Phil Bedford and Bill Breakstone slept all that afternoon. It was a mighty sleep, the great sleep following complete mental and physical exhaustion, the sleep that comes at such times to strong, healthy beings, in whom the co-ordination of brain, muscle, and nerve is complete. By some unconscious method of keeping time they breathed in perfect unison, and the gentle wind, which all the while was blowing through the leaves, kept time with them, too. Thus the evening shortened. Hour by hour dropped into the sandglass of time. The two, rivals of the ancient seven of famous memory, slept on. Both the wolf and the puma, driven by curiosity, came back. They crept a little nearer than before, but not too near. They felt instinctively that the mighty sleepers, mightily as they slept, could yet be awakened, and the smell of man contained a quality that was terrifying. So they went away, and, an hour after they were gone, the same two Comanches, naked to the waist, painted hideously in many symbols and decorations, and savage and cruel of countenance, came back in their places. But Bill Breakstone and Phil lay safe in the leaves under the bank, sleeping peacefully without dreams. So far as the Comanches were concerned, they were a thousand miles away, and presently the two warriors disappeared again in the depths of the forest, this time not to return.

Time went on. The two slept the great sleep so quietly that all the normal life of the woods about them was resumed. Woodpeckers drummed upon the sides of the hollow trees, a red bird in a flash of flame shot among the boughs, quail scuttled in the grass, and a rabbit hopped near. Midafternoon of a cloudless day came. The sun shot down its most brilliant beams, the whole forest was luminous with light. The Comanches ceased their search, confident that the fugitives were gone now beyond their overtaking, and returned to their villages and other enterprises, but Breakstone and Phil slept their great sleep.
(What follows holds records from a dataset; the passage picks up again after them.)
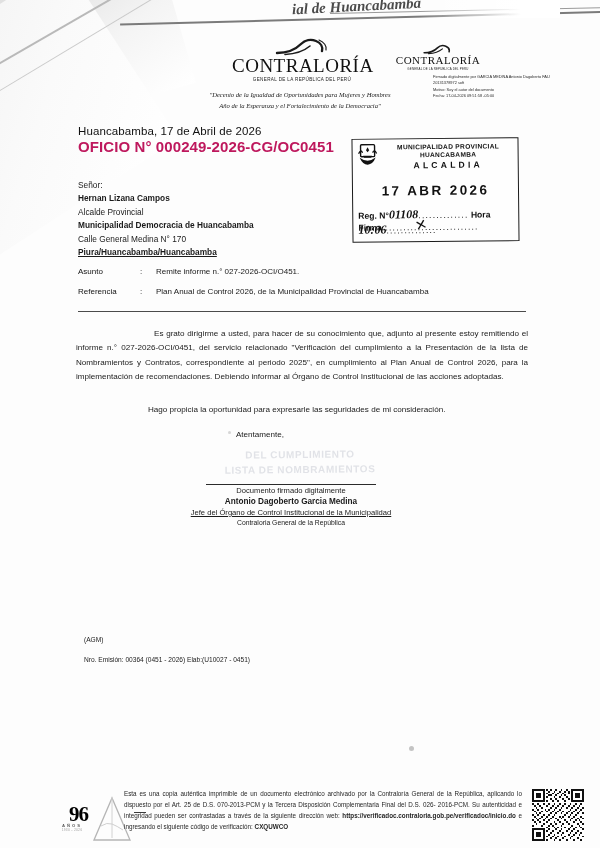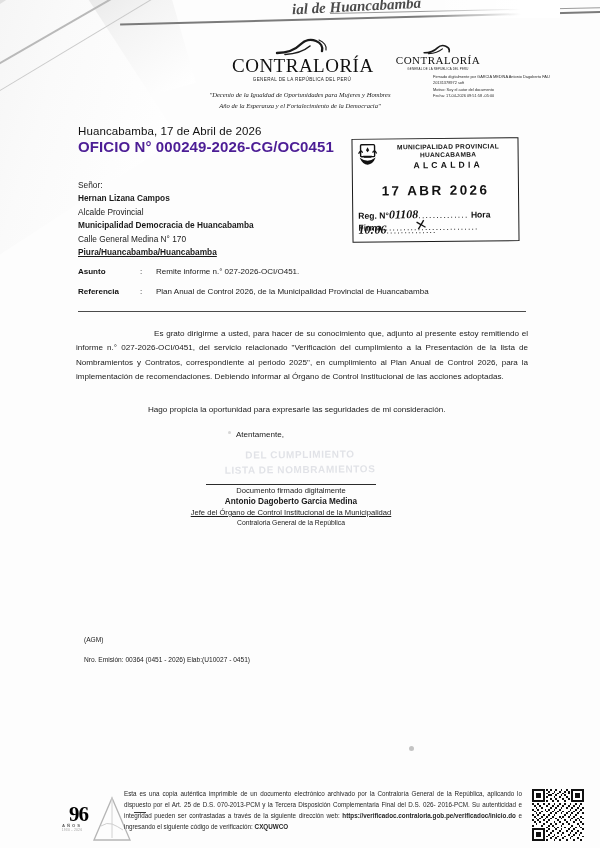--- a/index.html
+++ b/index.html
@@ -168,7 +168,7 @@
     font-weight: bold;
     letter-spacing: .1px;
     margin-top: 1px;
-    color: #4c1d95;
+    color: #be185d;
   }
 
   .addressee { margin-top: 24px; font-size: 8.3px; line-height: 1.62; }

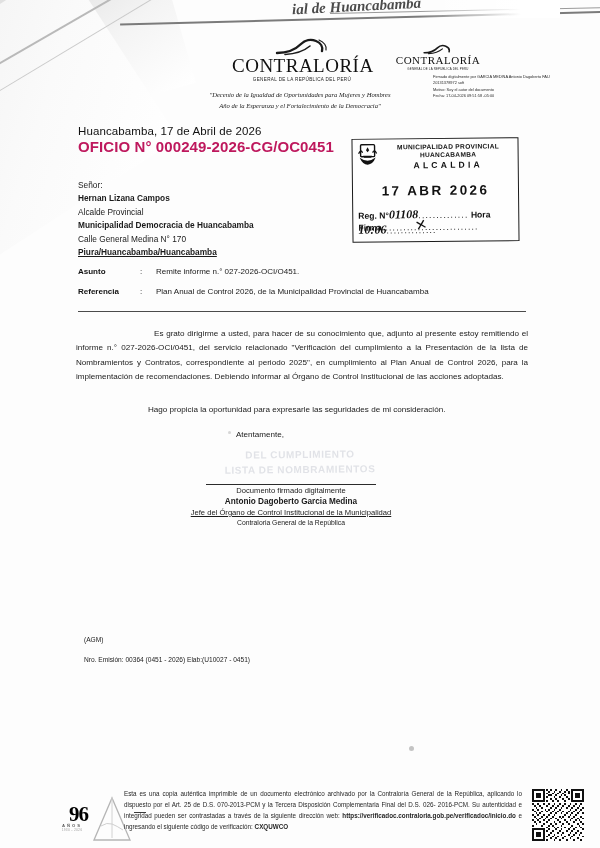--- a/index.html
+++ b/index.html
@@ -260,7 +260,7 @@
     font-size: 8px;
   }
   .meta-row { display: flex; margin-bottom: 11px; }
-  .meta-label { width: 62px; font-weight: bold; color: #111; }
+  .meta-label { width: 62px; font-weight: normal; color: #111; }
   .meta-colon { width: 16px; }
   .meta-value { flex: 1; color: #1a1a1a; }
 

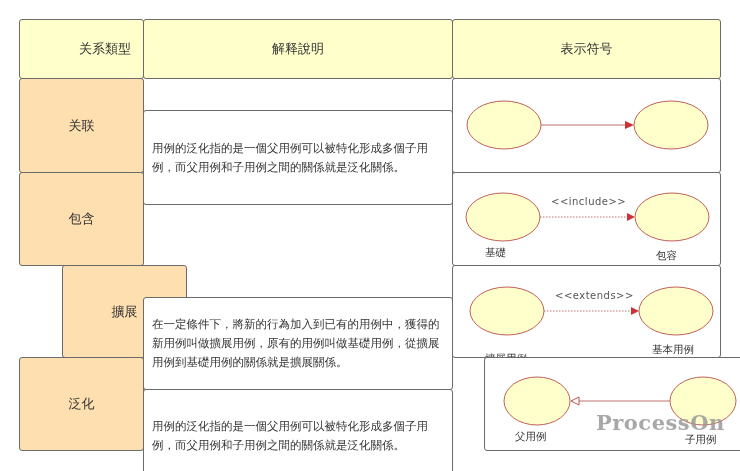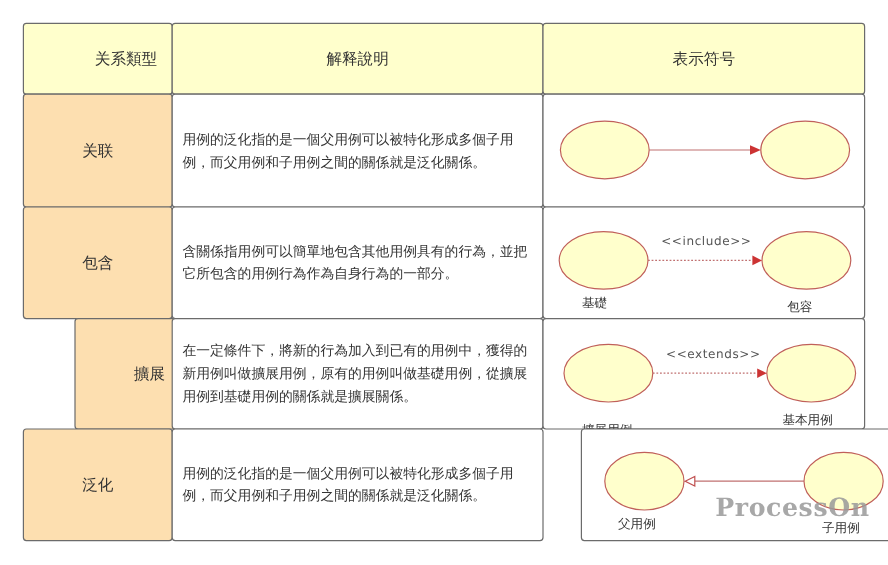--- a/index.html
+++ b/index.html
@@ -10,7 +10,7 @@
           display:flex; align-items:center; }
   .hdr { background:#ffffcc; justify-content:center; font-size:13px; color:#333; }
   .type { background:#fddfb0; justify-content:center; font-size:13px; color:#333; }
-  .desc { background:#fff; padding:0 10px 0 8px; font-size:11.5px; line-height:19px; color:#333; }
+  .desc { background:#fff; padding:0 10px 0 8px; font-size:11.5px; line-height:19px; color:#333;margin-top:32px; }
   .sym { background:#fff; }
   .sym svg { position:absolute; left:0; top:0; }
   .lbl { position:absolute; font-size:10.5px; color:#333; white-space:nowrap; }

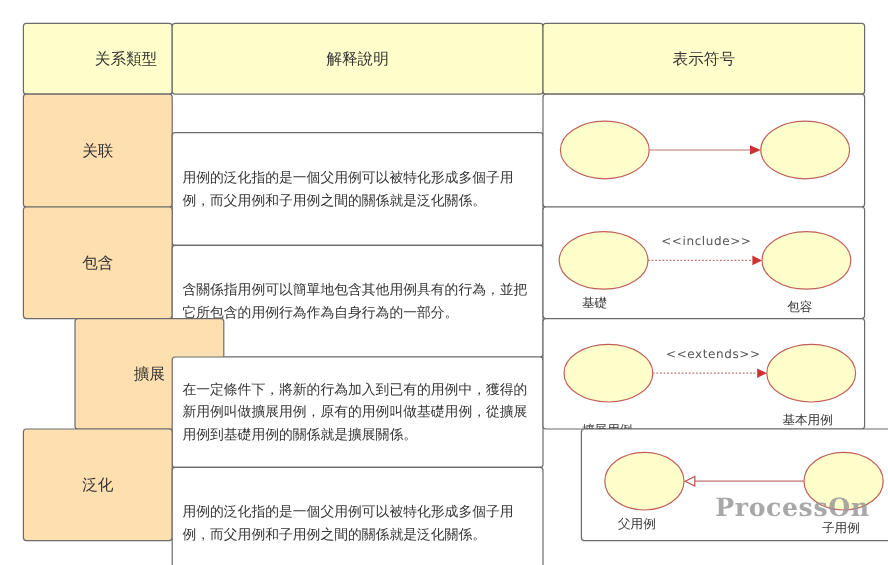--- a/index.html
+++ b/index.html
@@ -51,9 +51,6 @@
   <div class="cell type" style="left:0;top:153px;width:125px;height:94px;">
       <span>包含</span>
     </div>
-  <div class="cell desc" style="left:124px;top:153px;width:310px;height:94px;">
-      <span>含關係指用例可以簡單地包含其他用例具有的行為，並把它所包含的用例行為作為自身行為的一部分。</span>
-    </div>
   <div class="cell sym" style="left:433px;top:153px;width:269px;height:94px;">
     <svg width="269" height="94">
       <ellipse cx="50" cy="44" rx="37" ry="24" fill="#ffffcc" stroke="#c0605a" stroke-width="1"></ellipse>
Twilight came, and they were still sleeping. Neither had stirred an inch from his place. The little animals that hopped about in the thickets believed them dead, they were so quiet, and came nearer. Night came on, thick and dark. An owl in a tree hooted mournfully, and an owl in another tree a half mile away hooted a mournful answer. Phil and his comrade did not hear, because they still lay in their great sleep, and the doings of the world, great or small, did not concern them.

Phil awoke first. It was then about midnight, and so dark in the alcove that he could not see. His eyes still heavy with sleep and his senses confused, he sat up. He shook his head once or twice, and recollection began to come back. Surely the daylight had come when he went to sleep! And where was Bill Breakstone? He heard a regular breathing, and, reaching out his hands, touched the figure of his comrade. Both had slept, and no harm had come to them. That was evident because he also touched the rifle and pistol, and they would have been the first objects taken by a creeping enemy. But surely it could not have been a dream about his going to sleep in the daylight! He remembered very well that the sun was rising and that there were golden beams on the bushes. Now it was so dark that he could see only a few faint stars in the sky, and the bashful rim of a moon. He sat up and gave Bill Breakstone a vigorous shake.

"Bill," he said, "wake up! It's night, but what night I don't know!"